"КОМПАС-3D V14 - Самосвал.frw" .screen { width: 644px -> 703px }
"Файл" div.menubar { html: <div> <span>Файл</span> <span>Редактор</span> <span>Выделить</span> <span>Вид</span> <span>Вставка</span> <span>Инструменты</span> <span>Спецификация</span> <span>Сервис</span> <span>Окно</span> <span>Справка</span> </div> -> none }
...
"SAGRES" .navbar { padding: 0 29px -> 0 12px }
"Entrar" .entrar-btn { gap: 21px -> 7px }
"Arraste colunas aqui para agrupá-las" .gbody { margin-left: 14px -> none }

◆ **WHAT THE EXERCISE ASKS**
Start with the line above that contains "width: 644px ->" and end with the line that contains "html: <div> <span>Файл</span>". Write out those lines exactly, and only those.

◆ **ANSWER TO THE PROBLEM**
"КОМПАС-3D V14 - Самосвал.frw" .screen { width: 644px -> 703px }
"Файл" div.menubar { html: <div> <span>Файл</span> <span>Редактор</span> <span>Выделить</span> <span>Вид</span> <span>Вставка</span> <span>Инструменты</span> <span>Спецификация</span> <span>Сервис</span> <span>Окно</span> <span>Справка</span> </div> -> none }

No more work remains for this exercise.